Write out only the lines from the top of the listing below through the one with "top: 100px ->", exactly as they stand, while keeping pictures out of the copy.
'''
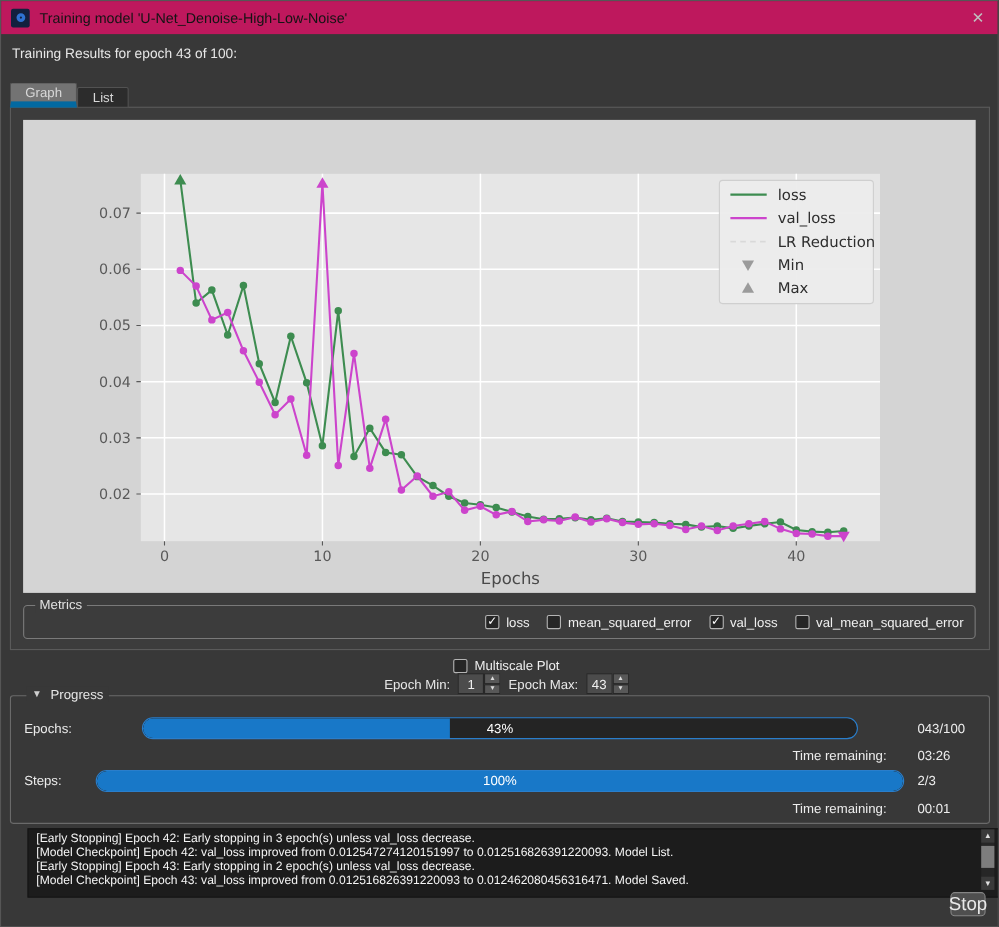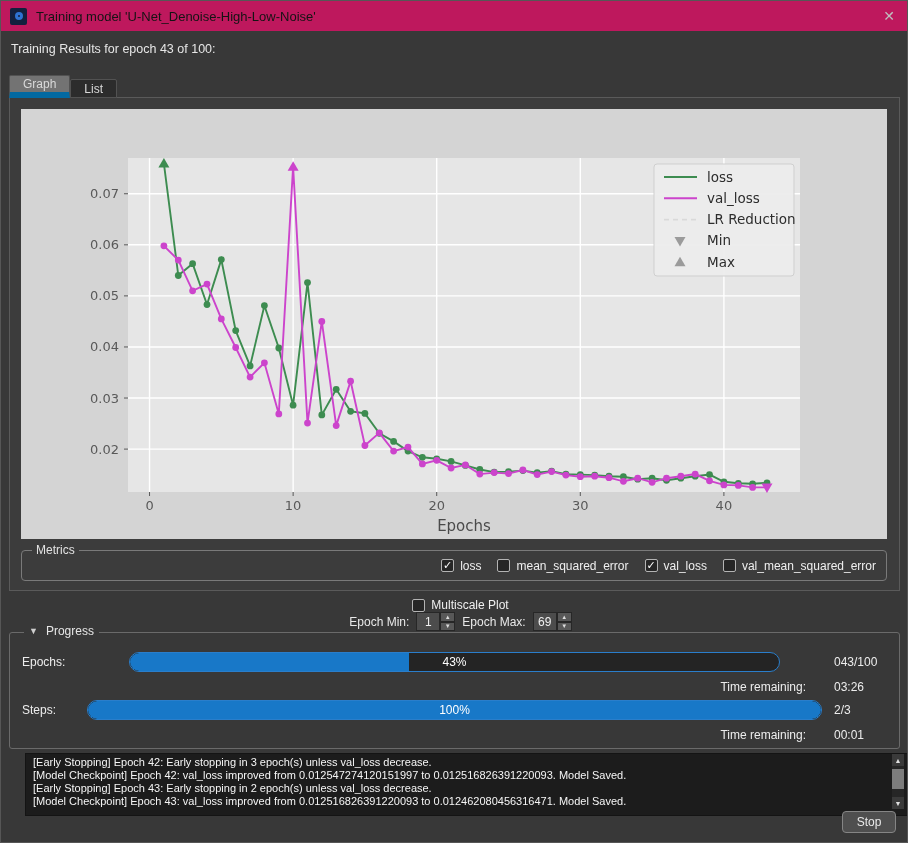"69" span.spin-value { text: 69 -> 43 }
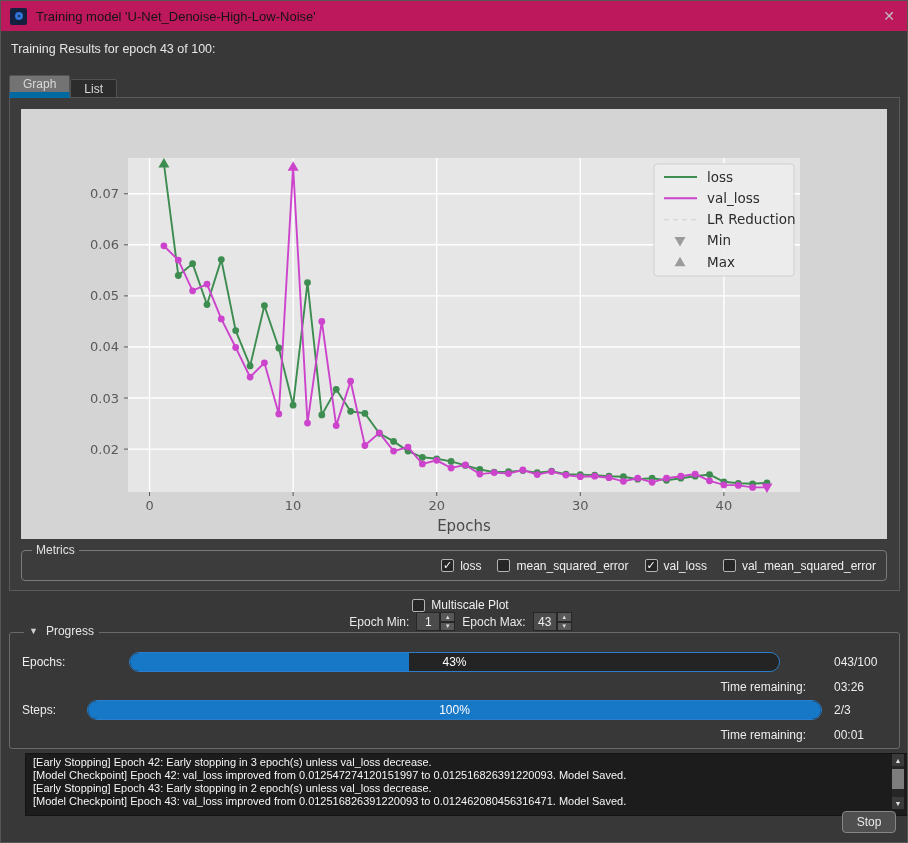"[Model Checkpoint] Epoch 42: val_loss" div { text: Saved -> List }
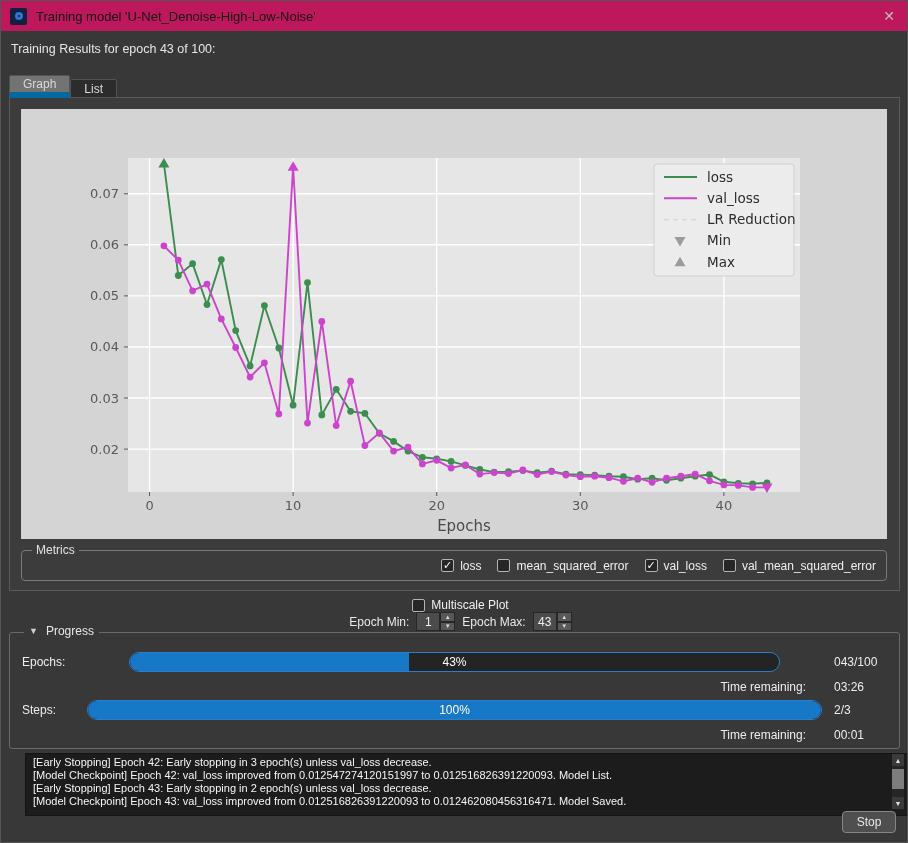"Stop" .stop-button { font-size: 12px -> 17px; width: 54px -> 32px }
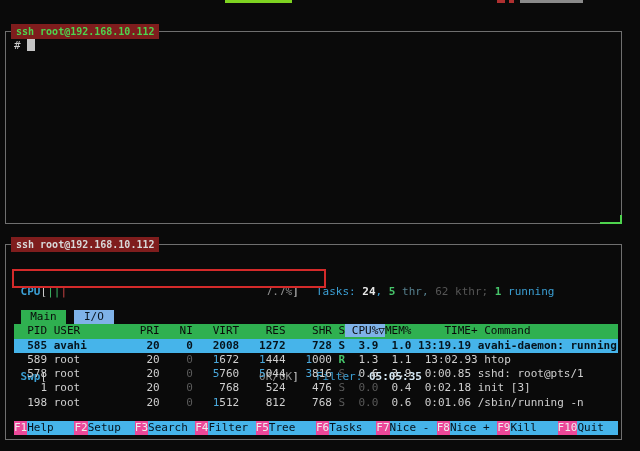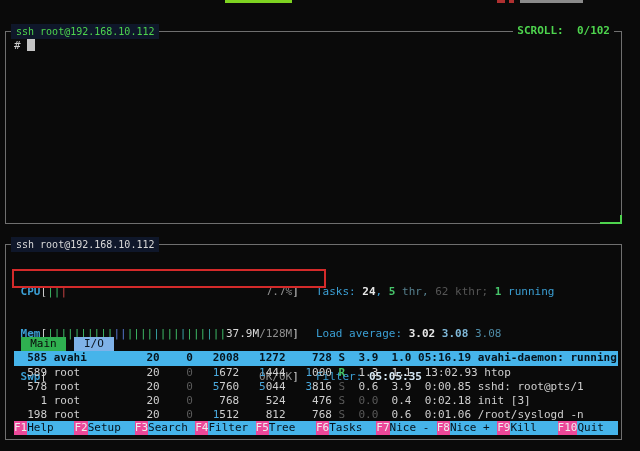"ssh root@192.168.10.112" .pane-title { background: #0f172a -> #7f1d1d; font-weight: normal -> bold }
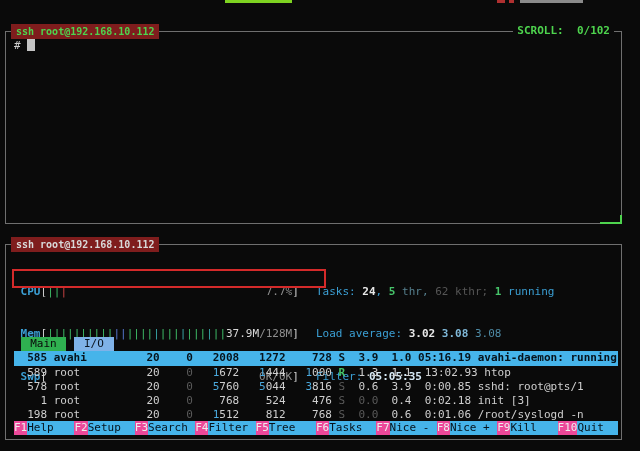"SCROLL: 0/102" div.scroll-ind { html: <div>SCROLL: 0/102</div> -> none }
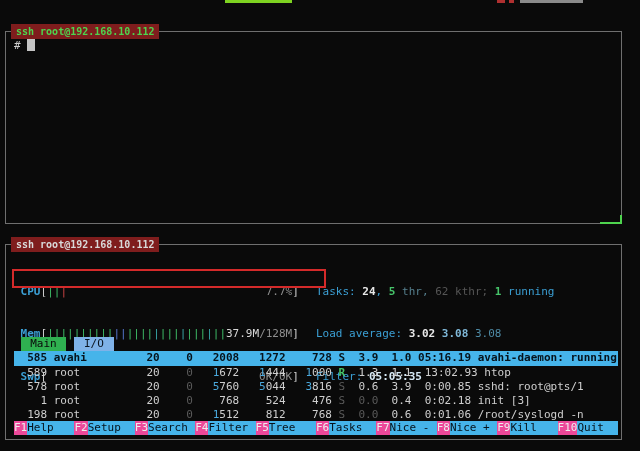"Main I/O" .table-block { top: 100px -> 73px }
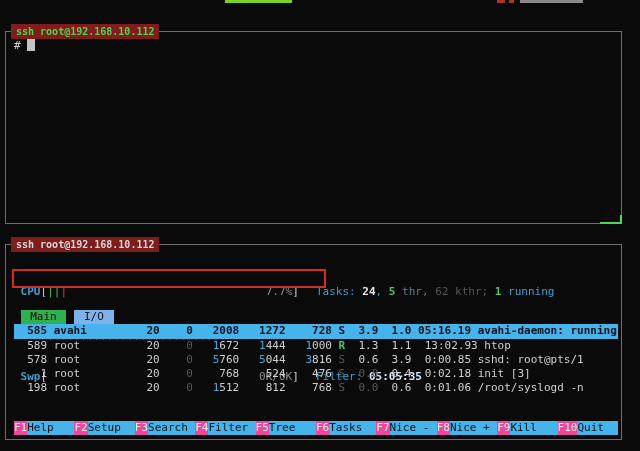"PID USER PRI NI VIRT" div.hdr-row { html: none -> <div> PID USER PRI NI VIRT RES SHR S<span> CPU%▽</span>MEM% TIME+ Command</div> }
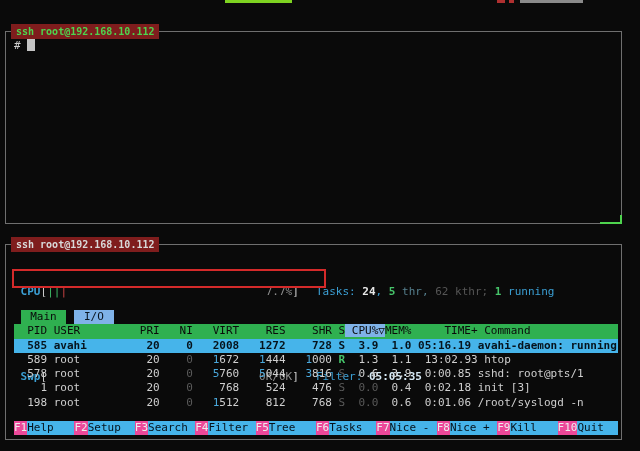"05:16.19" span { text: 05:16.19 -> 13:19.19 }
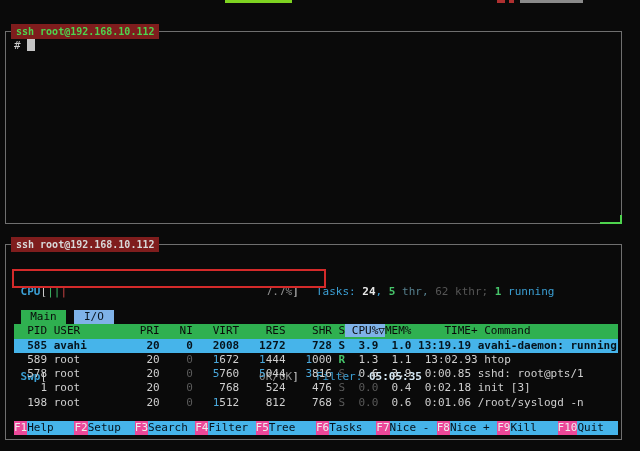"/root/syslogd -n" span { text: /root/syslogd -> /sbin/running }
'''
Task answer —
"69" span.spin-value { text: 69 -> 43 }
"[Model Checkpoint] Epoch 42: val_loss" div { text: Saved -> List }
"Stop" .stop-button { font-size: 12px -> 17px; width: 54px -> 32px }
"ssh root@192.168.10.112" .pane-title { background: #0f172a -> #7f1d1d; font-weight: normal -> bold }
"SCROLL: 0/102" div.scroll-ind { html: <div>SCROLL: 0/102</div> -> none }
"Main I/O" .table-block { top: 100px -> 73px }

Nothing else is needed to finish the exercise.